-- RECORDED DATA --
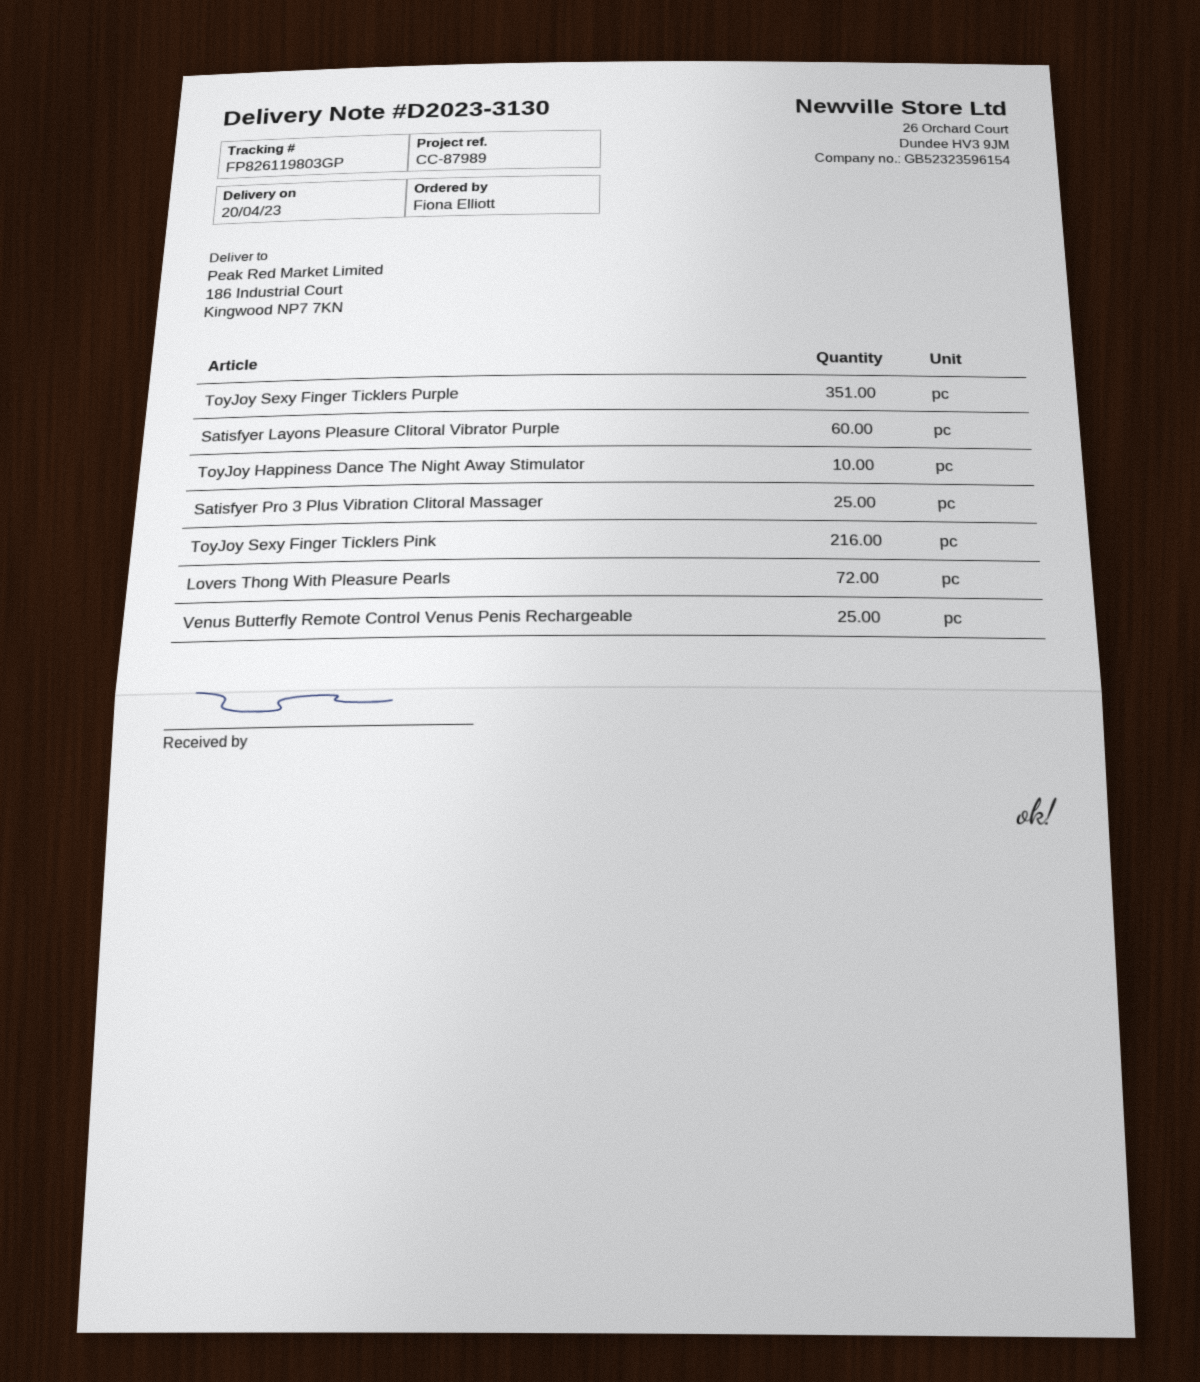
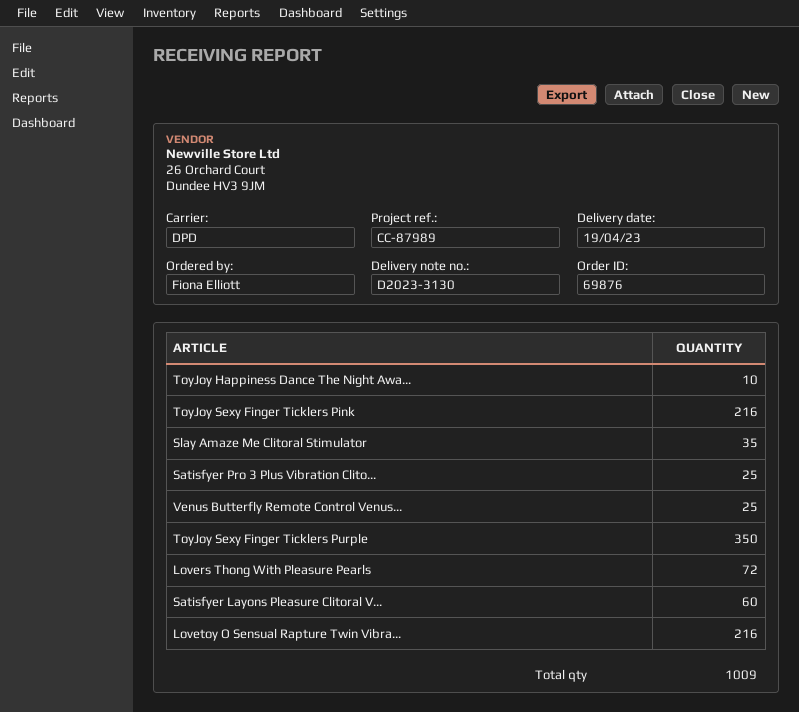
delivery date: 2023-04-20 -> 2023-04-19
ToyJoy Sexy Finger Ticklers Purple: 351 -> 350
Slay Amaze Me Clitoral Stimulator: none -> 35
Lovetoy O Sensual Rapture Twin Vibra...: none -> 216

---

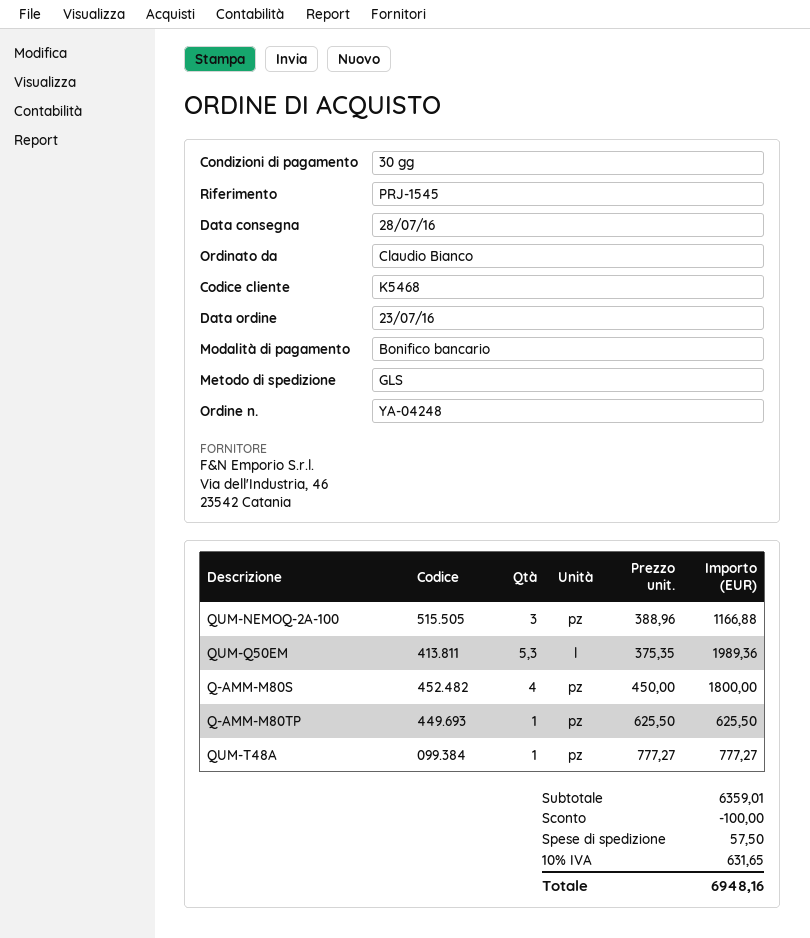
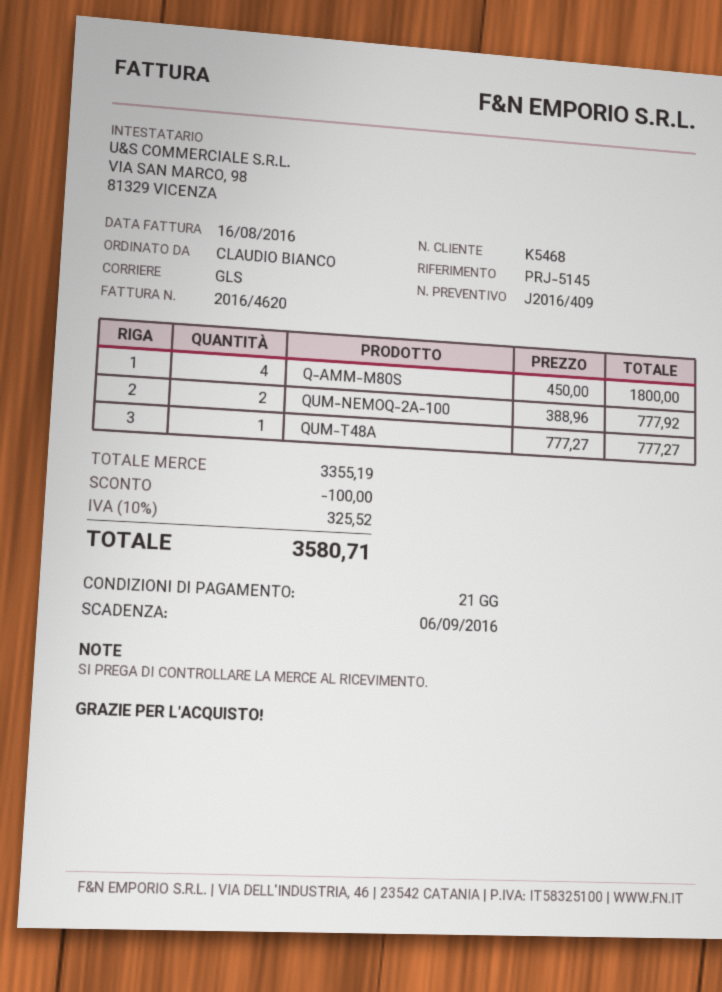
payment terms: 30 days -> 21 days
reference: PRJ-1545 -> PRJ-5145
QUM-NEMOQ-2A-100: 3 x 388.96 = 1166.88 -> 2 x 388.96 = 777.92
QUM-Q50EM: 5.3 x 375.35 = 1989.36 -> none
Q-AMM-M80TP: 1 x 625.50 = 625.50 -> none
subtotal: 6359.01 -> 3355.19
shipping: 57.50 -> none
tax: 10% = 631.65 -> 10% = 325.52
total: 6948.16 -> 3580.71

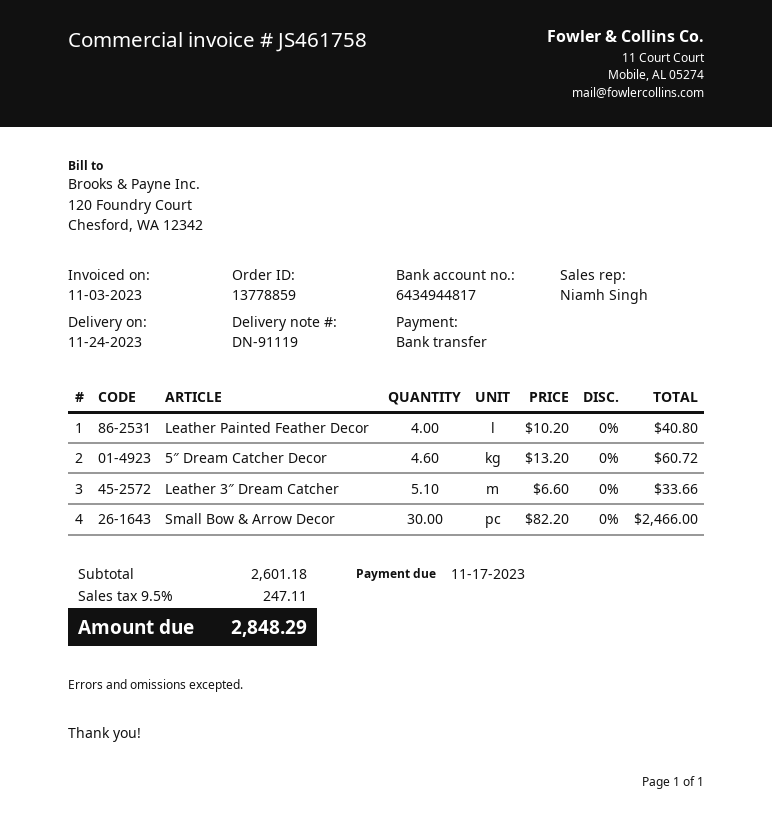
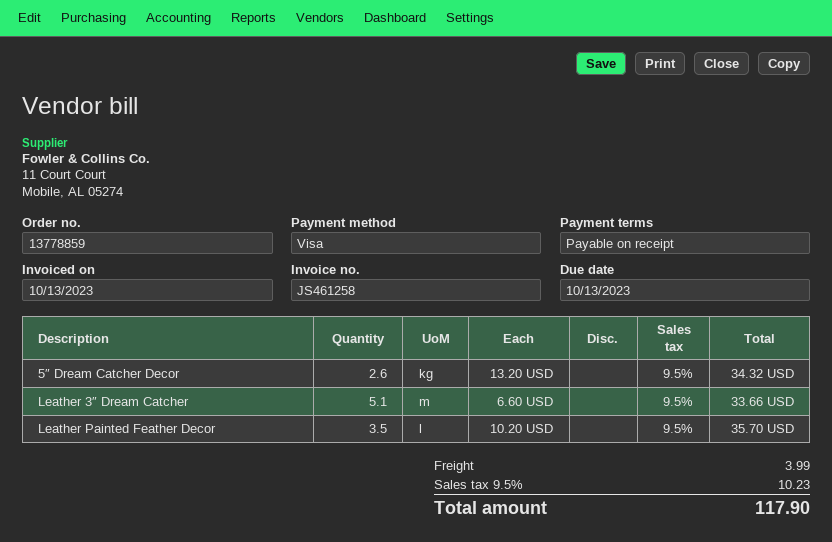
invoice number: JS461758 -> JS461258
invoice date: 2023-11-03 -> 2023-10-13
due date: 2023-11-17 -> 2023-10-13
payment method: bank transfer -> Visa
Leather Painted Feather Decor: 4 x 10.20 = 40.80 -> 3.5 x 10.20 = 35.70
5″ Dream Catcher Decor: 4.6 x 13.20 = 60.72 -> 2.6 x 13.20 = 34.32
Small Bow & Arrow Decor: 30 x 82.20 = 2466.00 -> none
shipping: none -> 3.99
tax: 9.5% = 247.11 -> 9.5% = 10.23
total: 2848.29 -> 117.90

...

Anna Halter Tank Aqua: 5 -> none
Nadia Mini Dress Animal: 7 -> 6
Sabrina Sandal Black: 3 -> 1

-- WORK TASK --
Set down only the lines above that fall between the line holding "invoice date: 2023-11-03 -> 2023-10-13" and the line holding "total: 2848.29 -> 117.90", inclusive, keeping each exact.

-- EXPECTED OUTPUT --
invoice date: 2023-11-03 -> 2023-10-13
due date: 2023-11-17 -> 2023-10-13
payment method: bank transfer -> Visa
Leather Painted Feather Decor: 4 x 10.20 = 40.80 -> 3.5 x 10.20 = 35.70
5″ Dream Catcher Decor: 4.6 x 13.20 = 60.72 -> 2.6 x 13.20 = 34.32
Small Bow & Arrow Decor: 30 x 82.20 = 2466.00 -> none
shipping: none -> 3.99
tax: 9.5% = 247.11 -> 9.5% = 10.23
total: 2848.29 -> 117.90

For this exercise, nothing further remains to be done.